Repair-seq allowed us to compare all DNA repair- and transcription-associated reads.Most Repair-seq reads (~67%) could be assigned to genes, with the majority of the neuronal transcriptome exhibiting some level of maintenance that increased with expression levels (Fig. 3A and fig. S6, A and B). This finding corroborates prior work suggesting that in neurons, global DNA repair is attenuated and consolidated to actively transcribed genes, presumably to suppress the accumulation of lesions and mutations (5). However, when we examined DRH reads (~23% of all Repair-seq reads), we observed that many genes lacked recurrent DNA repair sites and showed no relationship with expression (Fig. 3B, fig. S6C, and table S3). Comparison of the locations of DRHs with transcribing RNA polymerases [global run-on sequencing (GRO-seq)] showed strong promoter enrichment (fig. S7). Almost one-third of DRHs were located in intergenic regions and could not be assigned to transcription of single genes.

Fig. 3. Transcriptional output correlates with total DNA repair in genes but not repair hotspots.

Fig. 3.

(A and B) All DNA repair–associated reads in genes (A) and repair peak–associated reads in genes (B) compared with RNA-associated reads from total RNA-seq. TPM, transcripts per kilobase million. (C and D) All DNA repair–associated reads in genes (C) and repair peak–associated reads in genes (D) compared with RNA-associated reads from total RNA-seq in length-normalized TADs. (E) Select biological process (BP) GO terms for genes containing DRHs. Terms are neuron projection development, neuron development, neuron projection morphogenesis, genesis of neurons, neuron differentiation, axon development, neurogenesis, and nervous system development. (F) Line plot of transcription start sites (TSSs) to DRHs in each gene compared with total gene length (colored by total DNA repair level). (G) String network representation of peptides enriched for histones (green), RNA binding proteins (RBPs; blue), and some chaperones and ubiquitin (purple). (H) LFQ proteomics data for H2AX and NONO abundance in cognitively normal (CN), asymptomatic Alzheimer’s disease (AsymtAD), and Alzheimer’s disease (AD). Horizontal black lines represent mean log2(LFQ). ns, not significant; *P < 0.5; **P < 0.01; and ****P < 0.0001 by analysis of variance (ANOVA) with Tukey’s multiple comparison test.

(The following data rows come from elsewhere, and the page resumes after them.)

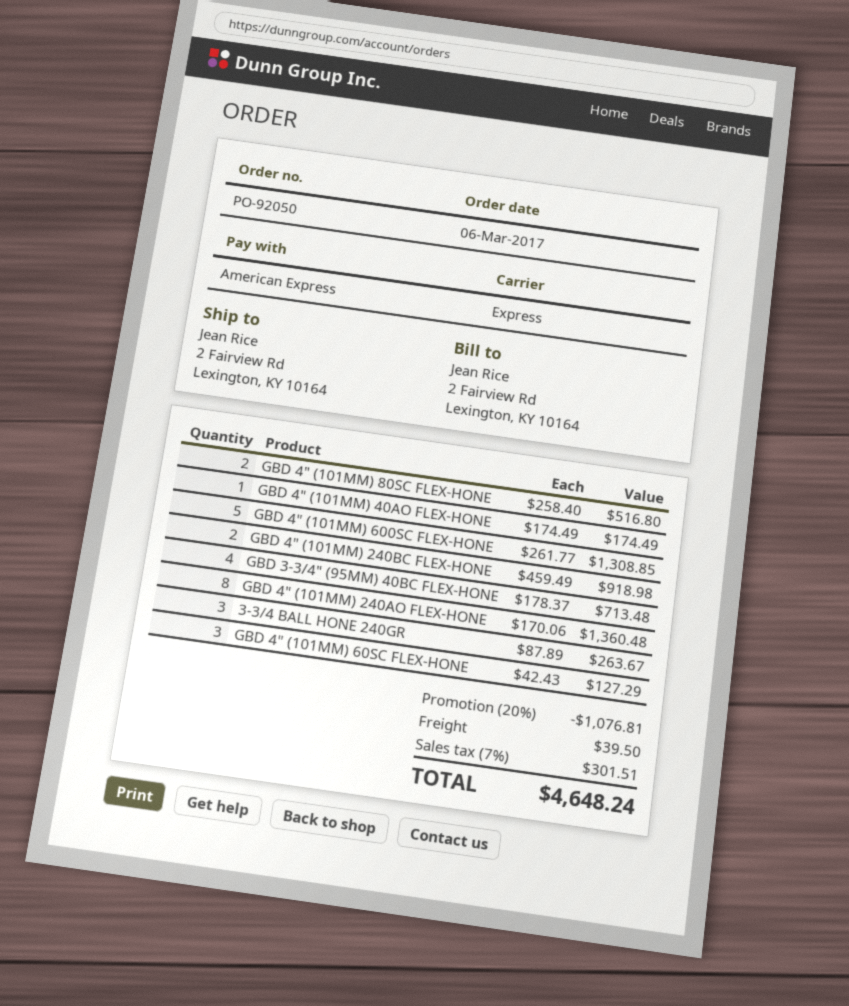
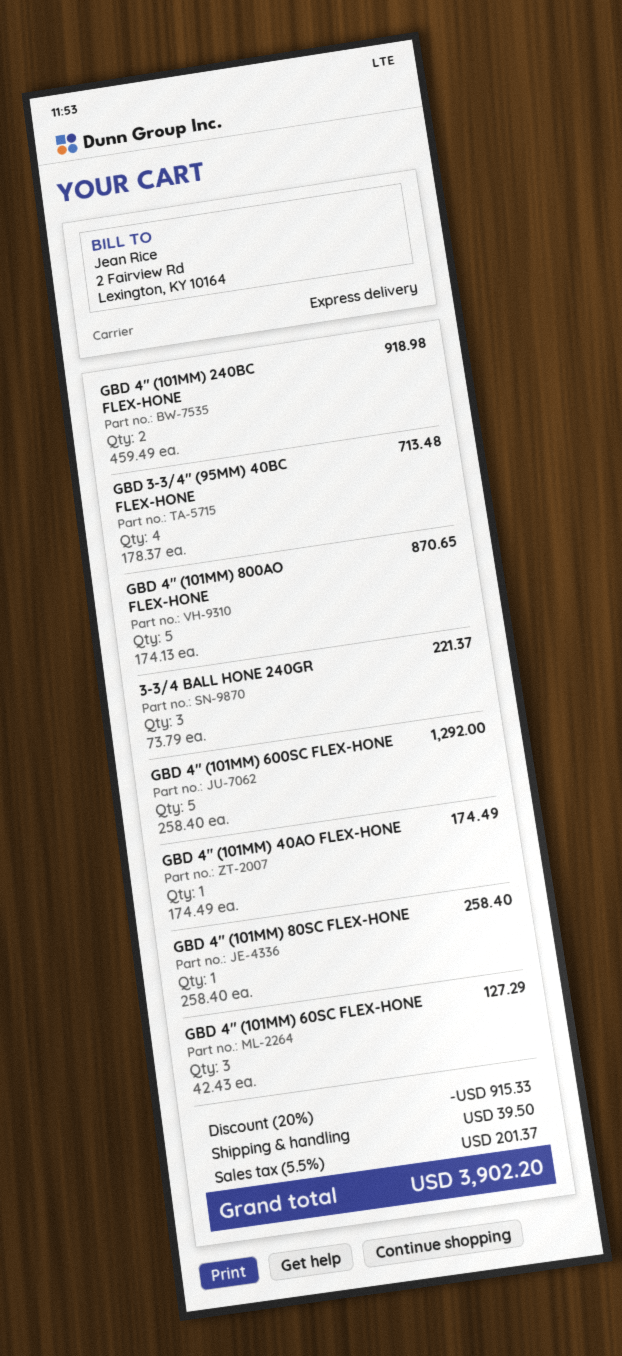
GBD 4" (101MM) 80SC FLEX-HONE: 2 x 258.40 = 516.80 -> 1 x 258.40 = 258.40
GBD 4" (101MM) 600SC FLEX-HONE: 5 x 261.77 = 1308.85 -> 5 x 258.40 = 1292.00
GBD 4" (101MM) 240AO FLEX-HONE: 8 x 170.06 = 1360.48 -> none
3-3/4 BALL HONE 240GR: 3 x 87.89 = 263.67 -> 3 x 73.79 = 221.37
GBD 4" (101MM) 800AO FLEX-HONE: none -> 5 x 174.13 = 870.65
discount: 20% = 1076.81 -> 20% = 915.33
tax: 7% = 301.51 -> 5.5% = 201.37
total: 4648.24 -> 3902.20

To address the potential contribution of these sites to transcription-associated repair, we generated Hi-C contact maps for ESC-iNs to assign intergenic peaks to genes using features of three-dimensional (3D) genome organization, such as topologically associating domains (TADs) (13). DNA repair levels in most TADs were uniform (Fig. 3C). Assignment of intergenic peaks did not substantially alter the finding that DRHs were not correlated with the level of gene transcription (Fig. 3D and fig. S8). A comparison of the distribution of either all DNA repair–associated reads or Repair-seq peaks with genome-wide features of 3D genome organization, such as A/B compartments, displayed an enrichment of DNA repair in the “active” A compartments (fig. S9).

We found that DRH genes were enriched for specific cellular processes irrespective of expression level, because they were correlated with genes essential for neuronal identity and function (Fig. 3E, fig. S10, and table S4). We explored whether gene length played a role in DRH density and found that both total repair and transcription were independent of gene length (fig. S11, A and B). However, when we examined reads that were only from DRHs in relationship to length, the total level of repair in these sites, as well as total peak density, paradoxically diminished in relationship with gene length (Fig. 3F and fig. S11, C and D). These findings suggest that DRHs in neuronal genes might arise from the requirements of maintaining transcriptional elongation and splicing in genes containing large introns (14)

To investigate if DRHs were linked to splicing in neurons, we performed rapid immunoprecipitation mass spectrometry of endogenous proteins (RIME) on chromatin that had undergone repair (12), and we detected 79 enriched proteins (table S5). Proteins identified by RIME were largely grouped into histone H2A isoforms and RNA binding proteins by network and gene ontology (GO) analysis (Fig. 3G, fig. S12, and table S6). The presence of the marker histone H2AZ was validated by ChIP-seq (fig. S13). We used the Consensus Brain Protein Coexpression Study dataset to compare protein abundance [label-free quantitation (LFQ)] in cognitive normal and asymptomatic or symptomatic Alzheimer’s disease patients (15). We found that 21 of the identified proteins showed differences in neurodegenerative disease (P < 2.67 × 10−10 by hypergeometric test), suggesting a role for changes to DNA repair in the etiology and progression of Alzheimer’s disease (Fig. 3H and table S7) (16).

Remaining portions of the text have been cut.